» Work item:
The lines wanted are those in the data below that include "position".

» Extracted information:
********

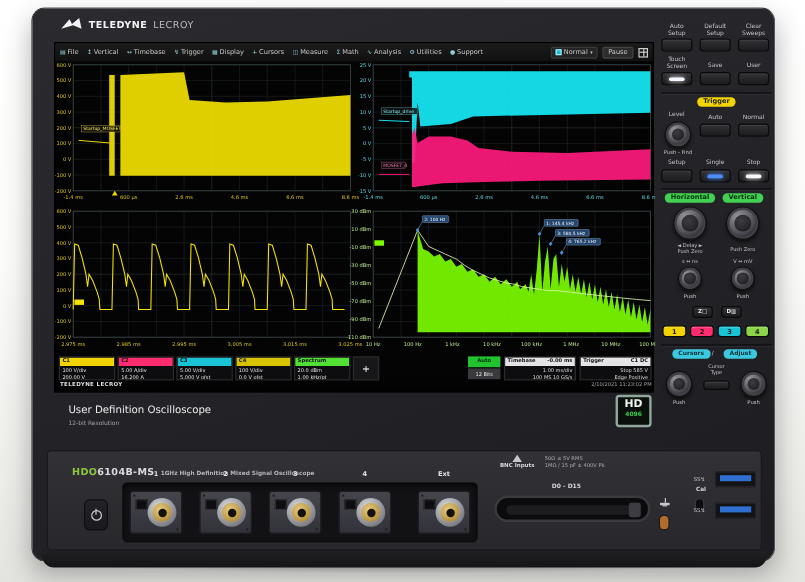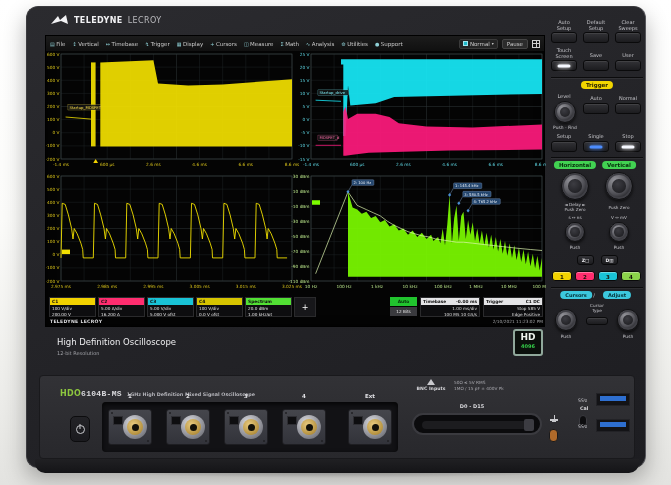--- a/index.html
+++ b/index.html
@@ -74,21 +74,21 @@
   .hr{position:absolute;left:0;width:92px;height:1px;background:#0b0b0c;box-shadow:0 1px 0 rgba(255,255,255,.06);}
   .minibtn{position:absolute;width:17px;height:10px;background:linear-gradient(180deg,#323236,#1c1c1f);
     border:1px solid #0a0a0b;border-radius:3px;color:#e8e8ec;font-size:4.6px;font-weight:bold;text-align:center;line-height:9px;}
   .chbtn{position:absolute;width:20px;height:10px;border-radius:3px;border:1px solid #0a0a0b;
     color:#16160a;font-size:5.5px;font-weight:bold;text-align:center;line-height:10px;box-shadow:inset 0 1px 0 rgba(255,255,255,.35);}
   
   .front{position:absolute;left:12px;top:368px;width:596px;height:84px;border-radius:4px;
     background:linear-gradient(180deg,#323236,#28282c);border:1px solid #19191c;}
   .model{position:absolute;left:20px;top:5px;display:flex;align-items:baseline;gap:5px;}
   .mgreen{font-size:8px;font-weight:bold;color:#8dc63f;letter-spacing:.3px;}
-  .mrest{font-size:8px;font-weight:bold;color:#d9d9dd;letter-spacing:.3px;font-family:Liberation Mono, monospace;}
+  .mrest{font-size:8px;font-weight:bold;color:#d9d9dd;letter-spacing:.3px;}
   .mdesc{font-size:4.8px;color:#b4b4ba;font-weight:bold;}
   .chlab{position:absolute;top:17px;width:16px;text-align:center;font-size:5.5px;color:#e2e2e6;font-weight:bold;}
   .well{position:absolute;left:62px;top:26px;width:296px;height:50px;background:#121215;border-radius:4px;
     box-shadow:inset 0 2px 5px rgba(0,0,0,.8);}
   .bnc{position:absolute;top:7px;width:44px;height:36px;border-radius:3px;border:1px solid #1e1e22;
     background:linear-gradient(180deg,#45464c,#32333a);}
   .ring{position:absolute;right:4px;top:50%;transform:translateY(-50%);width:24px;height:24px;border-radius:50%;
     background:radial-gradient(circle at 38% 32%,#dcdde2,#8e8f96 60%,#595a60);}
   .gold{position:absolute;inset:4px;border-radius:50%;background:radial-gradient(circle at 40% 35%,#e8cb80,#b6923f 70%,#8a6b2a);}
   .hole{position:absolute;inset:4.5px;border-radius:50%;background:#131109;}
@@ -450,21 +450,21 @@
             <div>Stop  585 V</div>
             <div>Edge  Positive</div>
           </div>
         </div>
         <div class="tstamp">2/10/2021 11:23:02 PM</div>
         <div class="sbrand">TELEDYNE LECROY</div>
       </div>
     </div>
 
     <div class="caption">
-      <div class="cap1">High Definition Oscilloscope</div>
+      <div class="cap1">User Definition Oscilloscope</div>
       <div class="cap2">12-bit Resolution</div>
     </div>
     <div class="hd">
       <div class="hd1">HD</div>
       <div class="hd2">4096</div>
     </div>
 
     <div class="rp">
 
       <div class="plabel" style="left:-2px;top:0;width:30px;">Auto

********

» Answer to the problem:
   .hr{position:absolute;left:0;width:92px;height:1px;background:#0b0b0c;box-shadow:0 1px 0 rgba(255,255,255,.06);}
   .minibtn{position:absolute;width:17px;height:10px;background:linear-gradient(180deg,#323236,#1c1c1f);
   .chbtn{position:absolute;width:20px;height:10px;border-radius:3px;border:1px solid #0a0a0b;
   .front{position:absolute;left:12px;top:368px;width:596px;height:84px;border-radius:4px;
   .model{position:absolute;left:20px;top:5px;display:flex;align-items:baseline;gap:5px;}
   .chlab{position:absolute;top:17px;width:16px;text-align:center;font-size:5.5px;color:#e2e2e6;font-weight:bold;}
   .well{position:absolute;left:62px;top:26px;width:296px;height:50px;background:#121215;border-radius:4px;
   .bnc{position:absolute;top:7px;width:44px;height:36px;border-radius:3px;border:1px solid #1e1e22;
   .ring{position:absolute;right:4px;top:50%;transform:translateY(-50%);width:24px;height:24px;border-radius:50%;
   .gold{position:absolute;inset:4px;border-radius:50%;background:radial-gradient(circle at 40% 35%,#e8cb80,#b6923f 70%,#8a6b2a);}
   .hole{position:absolute;inset:4.5px;border-radius:50%;background:#131109;}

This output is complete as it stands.